• **What the exercise asks**
Which lines below include the string "compile"? Please show each one.

• **Available data**
+ + +
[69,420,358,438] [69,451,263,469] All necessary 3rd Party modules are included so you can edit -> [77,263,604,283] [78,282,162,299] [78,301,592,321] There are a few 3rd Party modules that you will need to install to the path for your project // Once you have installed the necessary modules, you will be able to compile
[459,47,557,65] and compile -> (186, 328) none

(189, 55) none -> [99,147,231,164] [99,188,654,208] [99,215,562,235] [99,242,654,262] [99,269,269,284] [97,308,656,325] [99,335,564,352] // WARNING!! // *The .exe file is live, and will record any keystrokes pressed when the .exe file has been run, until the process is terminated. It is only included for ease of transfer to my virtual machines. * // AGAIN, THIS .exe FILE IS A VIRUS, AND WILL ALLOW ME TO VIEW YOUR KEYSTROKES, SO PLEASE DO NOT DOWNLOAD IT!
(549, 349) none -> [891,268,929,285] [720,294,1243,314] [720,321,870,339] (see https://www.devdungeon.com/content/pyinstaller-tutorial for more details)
+ + +
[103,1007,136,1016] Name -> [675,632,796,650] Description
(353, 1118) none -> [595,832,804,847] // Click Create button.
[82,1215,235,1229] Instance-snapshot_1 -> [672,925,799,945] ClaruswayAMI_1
+ + +
• **Response to the task**
[69,420,358,438] [69,451,263,469] All necessary 3rd Party modules are included so you can edit -> [77,263,604,283] [78,282,162,299] [78,301,592,321] There are a few 3rd Party modules that you will need to install to the path for your project // Once you have installed the necessary modules, you will be able to compile
[459,47,557,65] and compile -> (186, 328) none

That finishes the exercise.